Ethereum began the week by consolidating losses from the previous week, which was marred by the US SEC’s enforcement.
Gary Gensler, chairman of the Securities and Exchange Commission, states in a video extensively shared on social media that the two most prominent cryptocurrencies, Ethereum (ETH) and Bitcoin (BTC), are not securities.
Even though the video is from 2018, Gensler specifies that “over 70% of the crypto market is Bitcoin, Ether, Litecoin, and Bitcoin Cash. Why did I give these four names? They are not investments.”
According to a related report by Cointelegraph, Gary Gensler was a professor at the time at the prestigious Massachusetts Institute of Technology (MIT). Before his eventual appointment as Chairman of the Securities and Exchange Commission (SEC), the footage dates back approximately two years.
In stark contrast to his previous position, Gensler’s subsequent actions at the SEC paint an entirely different picture. In recent months, the regulatory body has launched an onslaught of crypto-related enforcement initiatives.
In the most recent disputes, Gensler listed 68 cryptocurrencies as securities, including Cardano (ADA), Solana (SOL), and Polygon (MATIC). In addition, the regulatory chair once stated that all cryptocurrencies besides Bitcoin are securities, which contradicts his 2018 statement.
Chair Gensler in 2018 at a Bloomberg conference in NYC:
“Bitcoin. Ether. Litecoin. Bitcoin Cash. Why did I name those four? They’re not securities.”
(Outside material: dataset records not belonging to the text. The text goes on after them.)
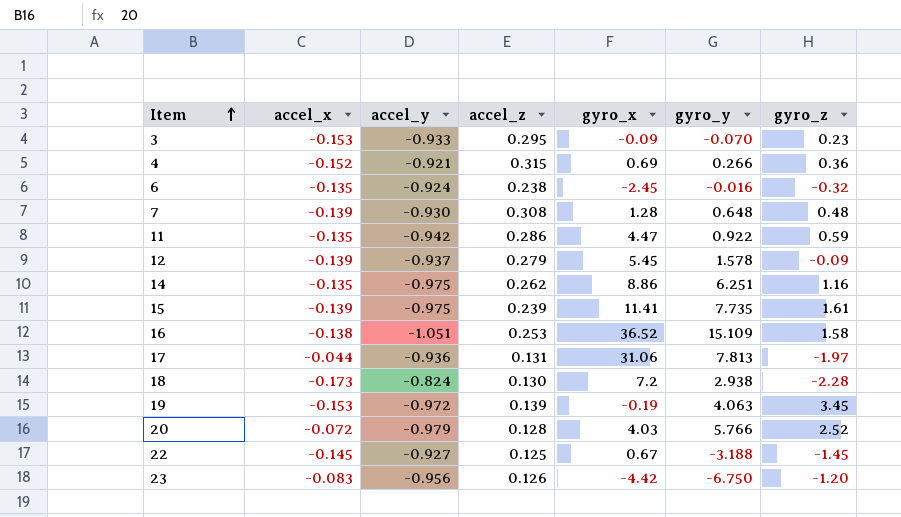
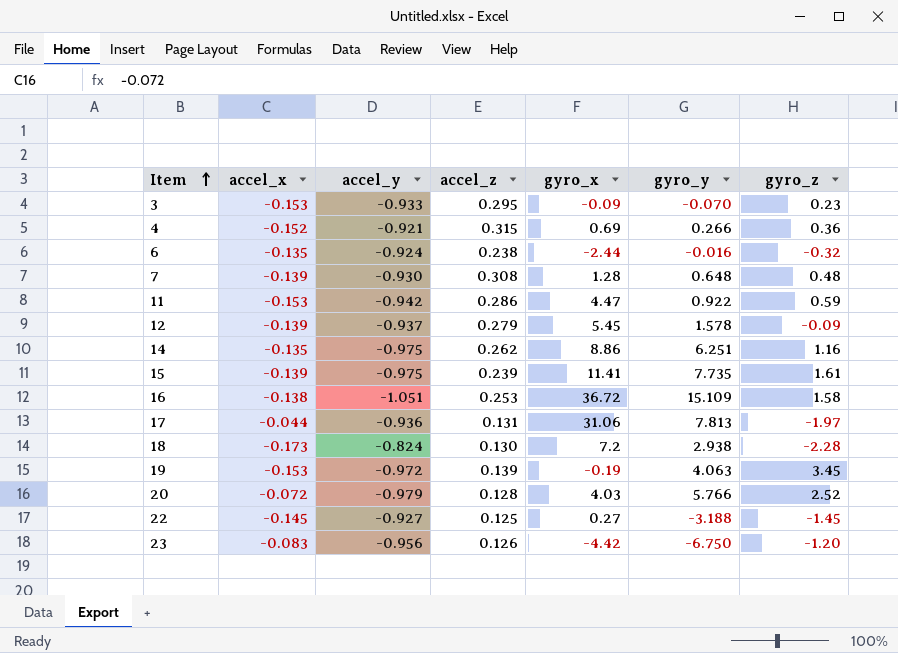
6 | gyro_x: -2.45 -> -2.44
11 | accel_x: -0.135 -> -0.153
16 | gyro_x: 36.52 -> 36.72
22 | gyro_x: 0.67 -> 0.27

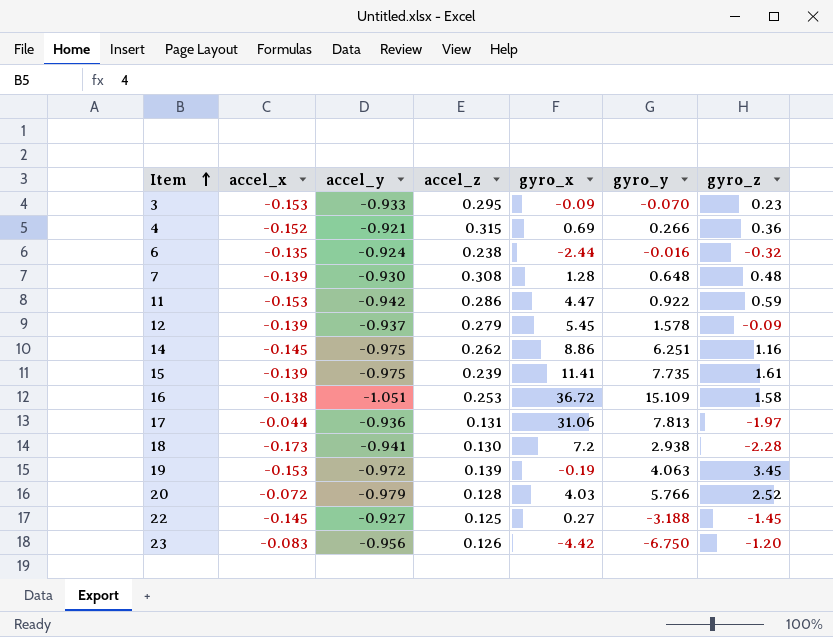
14 | accel_x: -0.135 -> -0.145
18 | accel_y: -0.824 -> -0.941

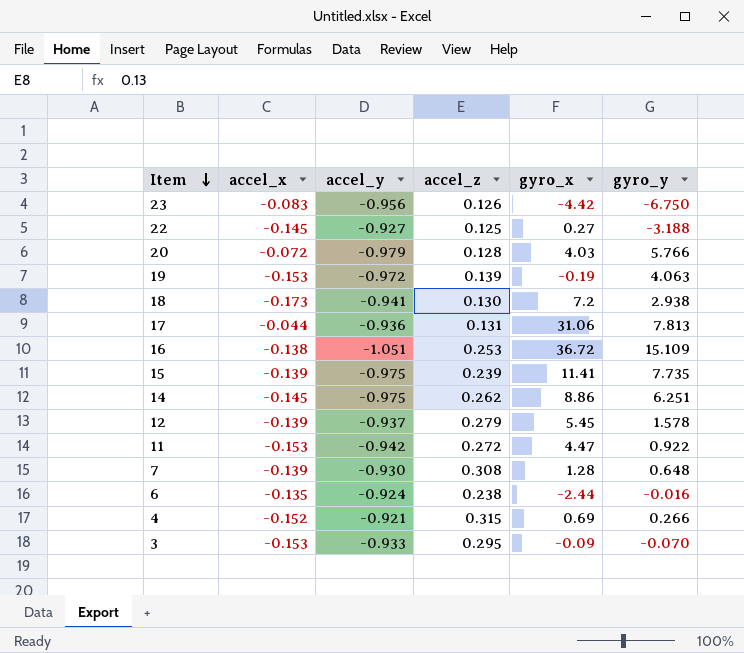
row order: Item ascending -> Item descending
column gyro_z | position: 7 -> none
11 | accel_z: 0.286 -> 0.272

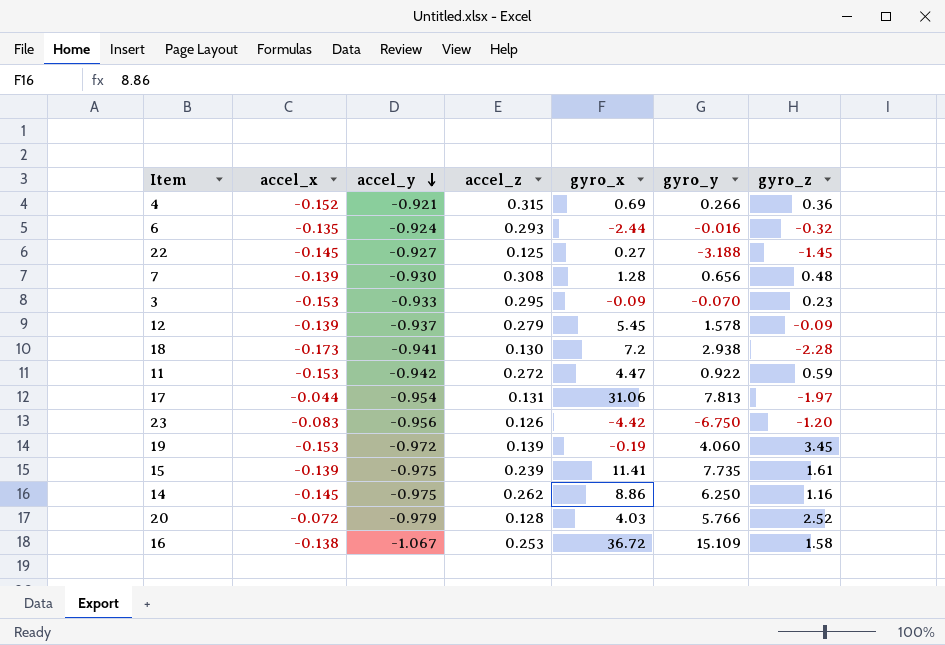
row order: Item descending -> accel_y descending
column gyro_z | position: none -> 7
6 | accel_z: 0.238 -> 0.293
7 | gyro_y: 0.648 -> 0.656
17 | accel_y: -0.936 -> -0.954
19 | gyro_y: 4.063 -> 4.060
14 | gyro_y: 6.251 -> 6.250
16 | accel_y: -1.051 -> -1.067

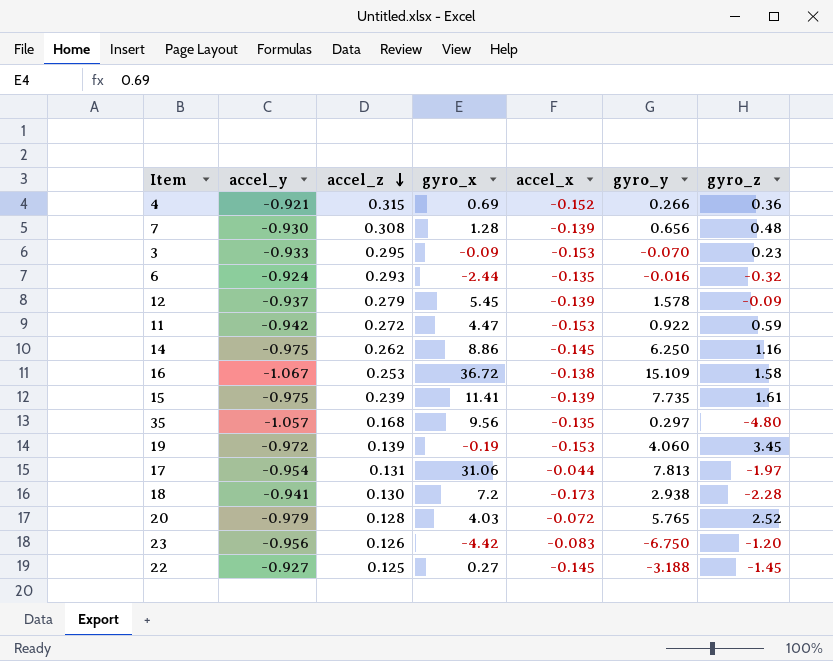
row order: accel_y descending -> accel_z descending
column accel_x | position: 2 -> 5
row 35: none -> -1.057 | 0.168 | 9.56 | -0.135 | 0.297 | -4.80
20 | gyro_y: 5.766 -> 5.765

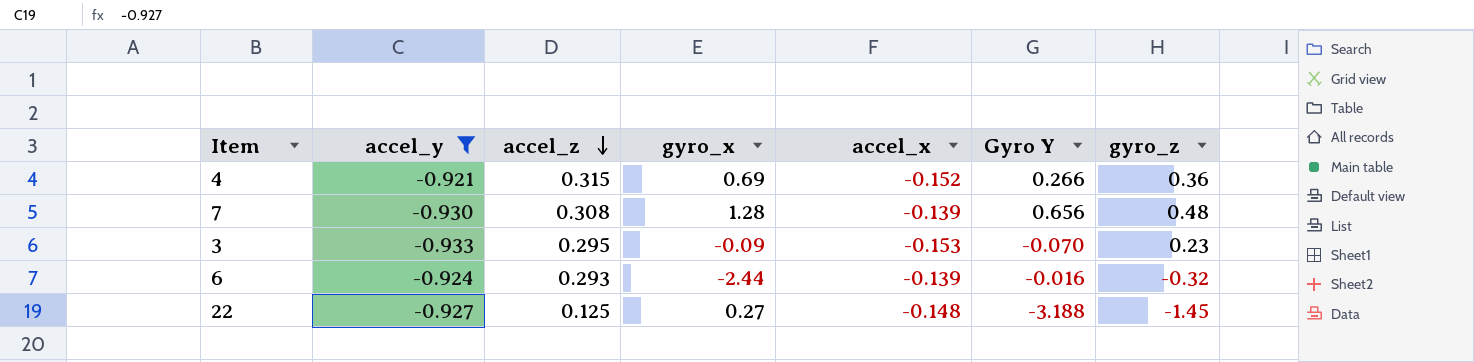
filter: none -> accel_y >= -0.933
column name: gyro_y -> Gyro Y
6 | accel_x: -0.135 -> -0.139
22 | accel_x: -0.145 -> -0.148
What’s Goldman Gary going to say about this one? Deep fake? pic.twitter.com/p7DJlYkJIt
— Ryan Selkis 🪳 (@twobitidiot) June 12, 2023
Considering Price Profitability of Ethereum This Week
In the aftermath of the US SEC’s intensified crackdown on the cryptocurrency market, Ethereum, like many of its peers, began the week by consolidating losses from the previous week.
As Coinbase, Binance, and the foundations of specific cryptocurrencies such as ADA, SOL, and MATIC begin their respective legal conflicts, investors may wish to adjust their cryptocurrency portfolios.
ETH is trading at $1,750 at the time of writing, with $1,730 as a strong support level. Aayush Jindal, an analyst at NewsBTC, believes that Ether needs only to regain support at $1,800 to validate a more significant recovery move to $2,000.
Ethereum must first overcome resistance at $1,760 to close the gap to $1,800. The Moving Average Convergence Divergence (MACD) indicator displays a strong purchase signal.
As long as the MACD line in blue remains above the signal line in red, traders contemplating new long positions in the Ethereum price would be encouraged to execute their orders.
Now that the dust has subsided from the SEC’s actions against Binance and Coinbase, the on-chain analytics platform Santiment suggests that the cryptocurrency market could begin to rise. The recovery is anticipated to continue “until the next lawsuit-related development.”
👨⚖️ With traders still very much aware of the #SEC going after #Binance and #Coinbase, the mass hysteria has at least settled down. Until the next developments with the lawsuits, we could see some gradual rising of prices back to pre-crash levels. https://t.co/Za7tchgeUx pic.twitter.com/BSZEHrjQNP
— Santiment (@santimentfeed) June 12, 2023
Moreover, most altcoins experienced extreme capitulation last week, resulting in losses for many speculators and investors. The steep price decline will likely increase whale accumulation. If this accumulation trend persists, “there is reason to believe that a strong rebound could occur,” says Sentiment.